OnMilwaukee.com: Tell us about your background and how your experience will be an asset to the Milwaukee Public Schools board.
Tim Petersons: I have been a bank internal auditor for 30 years. I have brought and will continue to bring the experience of reviewing the finacials of a business. I have been on the school board for 4 years and will bring a consistency to the board.
I have been a parent for 26 years and a foster parent for 5 years. I have children aged 26, 23, 16, 4 — two of them! — 3 and 1. This large span of years has kept me in touch with issues that schools and children face.
My wife has been a teacher in MPS for 18 years. I hear about her challenges and joys every day, which gives me an inside look to the front lines of school business.
OMC: Are you a graduate of MPS or other public schools? Do or did you have kids in MPS?
TP: I attended Sholes Middle School and graduated from Pulaski High School in 1978. My older children attended Brown Street Academy, Dr. King Elementary, Neeskara, Golda Meir, W. G. Bruce Elementary and Roosevelt Middle School. I currently have two 4-year-olds at Bruce.

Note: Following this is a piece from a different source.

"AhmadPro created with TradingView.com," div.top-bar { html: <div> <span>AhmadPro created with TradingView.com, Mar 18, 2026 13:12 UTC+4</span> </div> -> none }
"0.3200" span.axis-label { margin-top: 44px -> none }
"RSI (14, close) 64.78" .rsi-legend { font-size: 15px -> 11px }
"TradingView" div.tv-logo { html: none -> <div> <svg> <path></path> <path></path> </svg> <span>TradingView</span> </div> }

OMC: What do you think is the biggest issue facing MPS and what is your plan of attack?
TP: The budget is the biggest issue facing MPS right now. I will work with the administration on crafting legislation regarding funding for all Wisconsin school districts.
I will continue to bring common sense to the discussion of what should be cut from schools so that the budget can balance.
OMC: What is your opinion on talk of expanding the voucher and Milwaukee Parental Choice Program?
TP: If the voucher and MPCP programs continue, the funding must be fixed. Taxpayers of Milwaukee cannot continue to pay for students that the state should be paying for. The schools in the MPCP program must be held accountable for high achievement and balanced budgets. If we are paying for it, they should be judged the same way MPS is judged.
OMC: Is there an opportunity for MPS to hold on to students and even draw some back via expansion of specialty schools or other means?
TP: There is an opportunity for MPS to hold on to students and bring them back from other areas but it will be difficult. When behavior issues by the few decrease so that the learning by the majority increases, parents will view MPS as a safe place of high standards. Evidence that our schools are safe and provide children optimum academic opportunities, our enrollment will increase.
OMC: How will you work to engage parents in their schools?
TP: As a Milwaukee County foster parent I think we should investigate a partnership with the Bureau of Milwaukee Child Welfare so that parenting classes involved the schools, too. I believe that we need to keep using the media to encourage parents to be more involved.
OMC: How do you think MPS can best expand on the successes in the current system?
TP: Study teams should determine specific qualities of our many successful schools that can be duplicated at other schools. Strong school administration is one key of successful schools that we must work on developing.
OMC: How can MPS deal with the ongoing budget problems — that are poised to grow even worse as the district loses $90+ million in stimulus money, for example — and still offer quality education to Milwaukee children?
TP: I feel we must take a look at the district and review the capacity of each and every school. If we can downsize enough to get every school to at least 75 percent capacity then those schools will have more money for specialists and support personnel. Some buildings will need to be closed and sold. These are tough decisions that are financially beneficial.
I also think we need to explore the daycare aspect of educating children. If we can get the children in our doors early — in a business that makes money and teaches children – then we will probably keep them in our buildings.
OMC: Finally, do you think spring school board elections are problematic? Do they guarantee low turnout at the polls?
TP: Yes, it is very difficult to collect the necessary signatures on nomination papers in December due to the weather and the holidays. Past history shows a low voter turnout.